━━ Available data

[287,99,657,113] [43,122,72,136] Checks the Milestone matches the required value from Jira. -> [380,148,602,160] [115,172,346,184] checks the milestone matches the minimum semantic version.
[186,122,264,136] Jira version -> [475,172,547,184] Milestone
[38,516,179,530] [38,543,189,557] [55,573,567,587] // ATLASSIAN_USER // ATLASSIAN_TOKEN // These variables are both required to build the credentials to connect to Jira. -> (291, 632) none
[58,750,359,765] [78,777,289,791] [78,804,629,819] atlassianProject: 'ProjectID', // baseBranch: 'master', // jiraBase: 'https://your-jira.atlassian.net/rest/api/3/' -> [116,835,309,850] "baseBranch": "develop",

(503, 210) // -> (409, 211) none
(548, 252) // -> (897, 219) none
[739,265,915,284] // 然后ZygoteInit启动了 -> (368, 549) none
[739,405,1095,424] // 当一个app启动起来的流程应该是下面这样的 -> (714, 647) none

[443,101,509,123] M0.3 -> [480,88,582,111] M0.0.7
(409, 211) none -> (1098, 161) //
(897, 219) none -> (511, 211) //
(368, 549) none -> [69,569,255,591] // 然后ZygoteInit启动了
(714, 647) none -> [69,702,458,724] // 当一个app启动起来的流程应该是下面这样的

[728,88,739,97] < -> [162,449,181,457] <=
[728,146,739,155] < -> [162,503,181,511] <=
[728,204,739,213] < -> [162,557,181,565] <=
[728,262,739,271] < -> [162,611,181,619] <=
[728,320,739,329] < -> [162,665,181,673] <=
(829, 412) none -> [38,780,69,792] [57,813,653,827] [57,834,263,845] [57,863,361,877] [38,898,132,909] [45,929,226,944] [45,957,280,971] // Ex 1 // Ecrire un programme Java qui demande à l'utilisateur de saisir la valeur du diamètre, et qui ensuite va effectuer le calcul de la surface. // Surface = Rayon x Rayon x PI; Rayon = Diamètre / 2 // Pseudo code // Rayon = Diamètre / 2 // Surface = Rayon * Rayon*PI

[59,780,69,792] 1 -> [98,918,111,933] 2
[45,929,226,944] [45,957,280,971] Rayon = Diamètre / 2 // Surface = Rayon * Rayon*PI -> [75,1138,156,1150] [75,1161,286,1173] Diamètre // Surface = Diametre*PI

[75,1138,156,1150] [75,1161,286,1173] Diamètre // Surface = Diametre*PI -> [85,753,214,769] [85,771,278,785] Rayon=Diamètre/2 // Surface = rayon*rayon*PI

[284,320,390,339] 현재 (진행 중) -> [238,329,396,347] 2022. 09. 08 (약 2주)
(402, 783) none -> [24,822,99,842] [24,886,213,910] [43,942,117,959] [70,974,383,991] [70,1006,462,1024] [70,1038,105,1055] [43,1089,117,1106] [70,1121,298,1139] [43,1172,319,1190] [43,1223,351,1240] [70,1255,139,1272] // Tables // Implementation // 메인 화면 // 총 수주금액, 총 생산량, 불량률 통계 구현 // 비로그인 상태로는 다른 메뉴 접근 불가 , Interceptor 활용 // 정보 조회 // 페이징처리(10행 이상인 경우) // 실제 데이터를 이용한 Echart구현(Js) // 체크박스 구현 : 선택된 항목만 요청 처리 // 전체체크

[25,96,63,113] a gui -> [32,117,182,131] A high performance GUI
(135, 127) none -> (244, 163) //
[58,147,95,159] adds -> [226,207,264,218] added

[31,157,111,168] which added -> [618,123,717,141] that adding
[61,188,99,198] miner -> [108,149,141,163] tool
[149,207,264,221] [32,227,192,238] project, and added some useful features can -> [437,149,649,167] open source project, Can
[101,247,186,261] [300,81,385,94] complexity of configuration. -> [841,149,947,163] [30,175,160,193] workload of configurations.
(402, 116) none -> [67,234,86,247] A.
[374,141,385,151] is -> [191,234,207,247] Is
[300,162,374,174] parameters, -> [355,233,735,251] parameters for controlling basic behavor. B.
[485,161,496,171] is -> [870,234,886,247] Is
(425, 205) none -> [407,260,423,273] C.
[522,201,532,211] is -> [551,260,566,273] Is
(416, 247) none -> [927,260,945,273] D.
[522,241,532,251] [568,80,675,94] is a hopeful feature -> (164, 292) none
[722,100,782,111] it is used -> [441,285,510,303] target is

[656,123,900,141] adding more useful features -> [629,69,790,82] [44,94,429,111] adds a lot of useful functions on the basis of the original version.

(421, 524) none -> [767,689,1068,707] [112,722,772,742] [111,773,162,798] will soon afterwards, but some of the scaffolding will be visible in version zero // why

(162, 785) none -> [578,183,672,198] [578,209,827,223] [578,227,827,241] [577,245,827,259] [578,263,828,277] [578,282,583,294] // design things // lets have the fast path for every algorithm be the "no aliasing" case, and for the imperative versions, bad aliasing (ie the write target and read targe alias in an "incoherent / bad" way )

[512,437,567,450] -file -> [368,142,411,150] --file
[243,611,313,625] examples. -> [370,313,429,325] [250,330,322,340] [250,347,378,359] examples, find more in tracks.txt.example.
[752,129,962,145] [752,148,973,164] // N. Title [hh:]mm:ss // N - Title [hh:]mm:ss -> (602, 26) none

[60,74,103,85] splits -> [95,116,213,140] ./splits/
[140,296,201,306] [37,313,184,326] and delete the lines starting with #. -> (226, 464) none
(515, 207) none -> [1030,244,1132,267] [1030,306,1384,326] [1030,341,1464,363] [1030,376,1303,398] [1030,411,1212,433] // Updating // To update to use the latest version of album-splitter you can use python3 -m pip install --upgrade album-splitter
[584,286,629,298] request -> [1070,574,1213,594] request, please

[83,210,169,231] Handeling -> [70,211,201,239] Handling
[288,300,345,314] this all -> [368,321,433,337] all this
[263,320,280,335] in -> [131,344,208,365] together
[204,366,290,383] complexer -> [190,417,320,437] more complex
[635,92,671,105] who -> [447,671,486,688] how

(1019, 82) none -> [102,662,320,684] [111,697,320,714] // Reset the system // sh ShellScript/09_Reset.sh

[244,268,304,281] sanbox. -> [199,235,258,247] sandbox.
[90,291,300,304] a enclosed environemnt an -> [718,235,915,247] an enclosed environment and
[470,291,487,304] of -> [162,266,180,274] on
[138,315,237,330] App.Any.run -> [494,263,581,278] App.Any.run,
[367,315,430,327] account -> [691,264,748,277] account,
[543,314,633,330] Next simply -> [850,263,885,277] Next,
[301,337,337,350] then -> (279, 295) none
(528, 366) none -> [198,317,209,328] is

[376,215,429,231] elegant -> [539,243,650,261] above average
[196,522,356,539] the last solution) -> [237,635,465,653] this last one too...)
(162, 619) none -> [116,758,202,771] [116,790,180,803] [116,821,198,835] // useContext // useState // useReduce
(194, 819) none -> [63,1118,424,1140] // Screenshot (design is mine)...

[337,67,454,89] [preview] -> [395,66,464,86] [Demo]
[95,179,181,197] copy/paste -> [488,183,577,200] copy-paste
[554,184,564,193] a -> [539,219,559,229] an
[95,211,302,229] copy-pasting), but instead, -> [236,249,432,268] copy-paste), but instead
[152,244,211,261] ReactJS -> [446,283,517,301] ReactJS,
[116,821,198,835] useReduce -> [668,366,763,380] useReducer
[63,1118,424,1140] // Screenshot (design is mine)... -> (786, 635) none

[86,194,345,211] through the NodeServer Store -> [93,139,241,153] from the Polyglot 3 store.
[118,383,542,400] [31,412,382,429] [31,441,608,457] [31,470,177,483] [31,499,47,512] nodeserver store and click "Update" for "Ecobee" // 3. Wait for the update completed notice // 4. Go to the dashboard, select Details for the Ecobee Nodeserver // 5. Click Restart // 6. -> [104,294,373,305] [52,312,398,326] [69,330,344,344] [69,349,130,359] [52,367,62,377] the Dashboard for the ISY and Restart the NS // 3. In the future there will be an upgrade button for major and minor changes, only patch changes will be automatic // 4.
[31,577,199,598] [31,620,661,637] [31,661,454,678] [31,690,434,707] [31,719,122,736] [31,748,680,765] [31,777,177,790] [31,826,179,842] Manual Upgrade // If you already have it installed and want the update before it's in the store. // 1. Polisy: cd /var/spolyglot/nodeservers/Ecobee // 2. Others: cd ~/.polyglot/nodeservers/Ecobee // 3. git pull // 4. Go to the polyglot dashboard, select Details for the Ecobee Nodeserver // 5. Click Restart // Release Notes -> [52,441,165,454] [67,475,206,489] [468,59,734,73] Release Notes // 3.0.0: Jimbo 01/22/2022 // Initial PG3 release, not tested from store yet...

━━━━

* Work to be completed *
In the entries above, one line contains "[543,314,633,330] Next simply" and another contains "(162, 619) none". Reproduce exactly those two lines and the lines between them, nothing else.

* Exercise result *
[543,314,633,330] Next simply -> [850,263,885,277] Next,
[301,337,337,350] then -> (279, 295) none
(528, 366) none -> [198,317,209,328] is

[376,215,429,231] elegant -> [539,243,650,261] above average
[196,522,356,539] the last solution) -> [237,635,465,653] this last one too...)
(162, 619) none -> [116,758,202,771] [116,790,180,803] [116,821,198,835] // useContext // useState // useReduce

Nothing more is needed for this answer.